La collecte des poubelles est prévue dans les bourgs de Saint-Georges et de Régina, ainsi que sur les nouveaux parcs de logements et sur le pont. Le prestataire actuel s'adapte à l'évolution de la population. Mais les zones non carrossables ne peuvent être collectées en porte à porte. Il y a donc des points d'apports volontaires pour certains quartiers. Seulement, les habitants de certains quartiers (village Martin et crique Onozo à Saint-Georges) déplorent des problèmes de conteneurisation et de vols des bacs. Un nouveau marché de collecte va être lancé en 2012, à la fin du contrat avec l'actuel prestataire.
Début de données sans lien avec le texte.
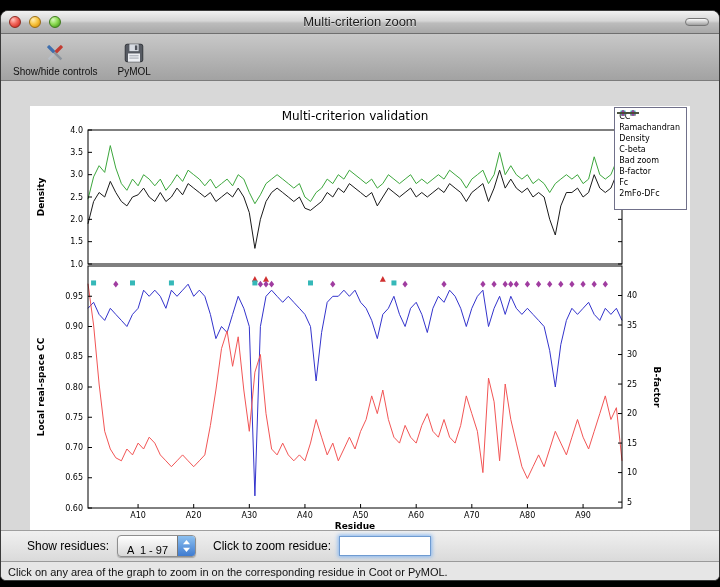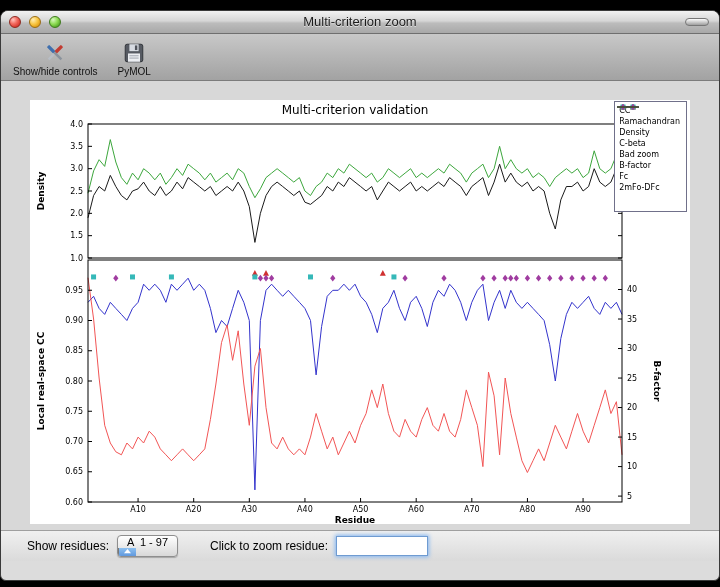--- a/index.html
+++ b/index.html
@@ -23,38 +23,38 @@
         background:linear-gradient(#fdfdfd,#9f9f9f);border:1px solid #777;box-sizing:border-box;}
   
   .toolbar{height:44px;flex:0 0 44px;background:linear-gradient(#c8c8c8,#a2a2a2);
            border-bottom:1px solid #7c7c7c;display:flex;align-items:center;
            padding:2px 12px 0 12px;gap:20px;}
   .tool{display:flex;flex-direction:column;align-items:center;cursor:default;}
   .ticon{height:27px;display:flex;align-items:center;}
   .tlabel{font-size:10px;color:#111;margin-top:0px;}
   
   .plot-region{height:449px;flex:0 0 449px;background:#d8d8d8;display:flex;
-               justify-content:center;align-items:center;padding-top:12px;box-sizing:border-box;}
+               justify-content:center;align-items:flex-end;padding-top:12px;box-sizing:border-box;}
   .canvas{position:relative;width:660px;height:424px;background:#ffffff;}
   .canvas svg{position:absolute;left:0;top:0;}
   #legend{position:absolute;top:1px;right:3px;background:#ffffff;border:1px solid #70708a;
-          padding:3px 6px 18px 4px;}
+          padding:3px 6px 10px 4px;}
   .legend-row{display:flex;align-items:center;gap:3px;height:11px;font-size:8px;
               font-family:"DejaVu Sans",sans-serif;color:#000;}
   
   .controlbar{height:30px;flex:0 0 30px;border-top:1px solid #9f9f9f;
               background:linear-gradient(#f0f0f0,#dadada);display:flex;align-items:center;
               padding:0 26px;gap:8px;font-size:12px;color:#000;}
-  .popup{display:inline-flex;align-items:flex-start;height:20px;border:1px solid #8e8e8e;
+  .popup{display:inline-flex;align-items:flex-end;height:20px;border:1px solid #8e8e8e;
          border-radius:4px;background:linear-gradient(#ffffff,#d8d8d8);
-         box-shadow:0 1px 1px rgba(0,0,0,.25);overflow:hidden;cursor:default;flex-direction:column;}
+         box-shadow:0 1px 1px rgba(0,0,0,.25);overflow:hidden;cursor:default;}
   .popup-text{padding:0 9px;font-size:11px;white-space:pre;}
   .stepper{width:17px;height:20px;background:linear-gradient(#8cc0f0,#3f7bd0);
            border-left:1px solid #777;display:flex;align-items:center;justify-content:center;}
-  .zoom-label{margin-left:24px;}
+  .zoom-label{margin-left:9px;}
   .zoom-input{width:86px;height:16px;border:1px solid #6f9bd1;background:#fff;
               box-shadow:0 0 4px 1px #84b6f2;outline:none;font-size:11px;
               font-family:"Liberation Sans",sans-serif;}
   
   .statusbar{height:20px;flex:0 0 20px;border-top:1px solid #9a9a9a;background:#e6e6e6;
              font-size:11px;color:#111;display:flex;align-items:center;padding:0 7px;}
 </style>
 </head>
 <body>
 
@@ -281,14 +281,17 @@
         <svg width="9" height="14" viewBox="0 0 9 14">
           <path d="M4.5 1 L8 5.2 H1 Z" fill="#ffffff"></path>
           <path d="M4.5 13 L8 8.8 H1 Z" fill="#ffffff"></path>
         </svg>
       </span>
     </div>
     <span class="zoom-label">Click to zoom residue:</span>
     <input class="zoom-input" type="text" value="" style="">
   </div>
 
+  <div class="statusbar">
+    <span>Click on any area of the graph to zoom in on the corresponding residue in Coot or PyMOL.</span>
+  </div>
 
 </div>
 
 </body></html>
Par ailleurs, des solutions sont désormais à l'oeuvre pour les déchets verts et les piles (lire page 7).
Repères
La France en retard
Le 29 mars, la Cour de Justice de l'Union européenne déplorait « qu'au terme du délai fixé (à février 2004), il existât en France 1 000 décharges non autorisées, et que, au mois de décembre 2005, soit 22 mois après l'expiration dudit délai, 653 d'entre elles subsistaient encore » . Fin 2010, il restait six décharges illégales en Guyane (Kourou, Saint-Georges, Maripa-Soula, Papaïchton, Grand Santi et Apatou) et trois en Guadeloupe. Fin octobre, il en restait trois, toutes chez nous.
Une amende de 61,6 millions
À cause de ce retard, la France risquait, au 1er janvier 2011, une amende de 61,6 millions d'euros, plus environ 100 000 euros par jour de retard. Le plan d'urgence présenté le 25 janvier à la Commission européenne a évité que l'amende soit pour l'instant réclamée.
Un plan d'urgence
Le plan d'urgence signé pour le Maroni permet l'envoi des déchets d'Apatou vers Saint-Laurent. Ceux de Maripa-Soula et Papaïchton sont compactés et stockés provisoirement. D'ici 2013, chaque commune est censée avoir sa déchetterie aux normes, une plateforme de compostage des déchets verts, et un centre de stockage des déchets ultimes pour Grand Santi et Maripa-Soula. Cette dernière commune accueillera les déchets de Papaïchton, d'où les travaux urgents menés sur la piste entre les deux bourgs. L'Agence de l'environnement et de maîtrise de l'énergie (Ademe) finance 80% des 12 millions d'euros de ces travaux.
Antoinette auditionné
La décharge fonctionne toujours, bien qu'elle ne soit pas totalement aux normes. Le maire Jean-Étienne Antoinette a indiqué qu'il avait été une nouvelle fois auditionné par un juge d'instruction, à ce sujet, le 21 novembre. Une nouvelle déchetterie est en construction, mais Cayenne se prépare aussi à recevoir les déchets de la communauté de communes des savanes (Kourou, Sinnamary, Iracoubo et Saint-Élie) sur son futur site du Gallion, à Montsinéry-Tonnégrande.
Un maire condamné
En juin 2010, Justin Anatole, maire de Régina et président de la communauté de communes de l'est guyanais (CCEG, regroupant Saint-Georges, Régina, Camopi et Ouanary) a écopé de 10 000 euros d'amende avec sursis, pour l'exploitation de la décharge non réglementaire de Ouanary.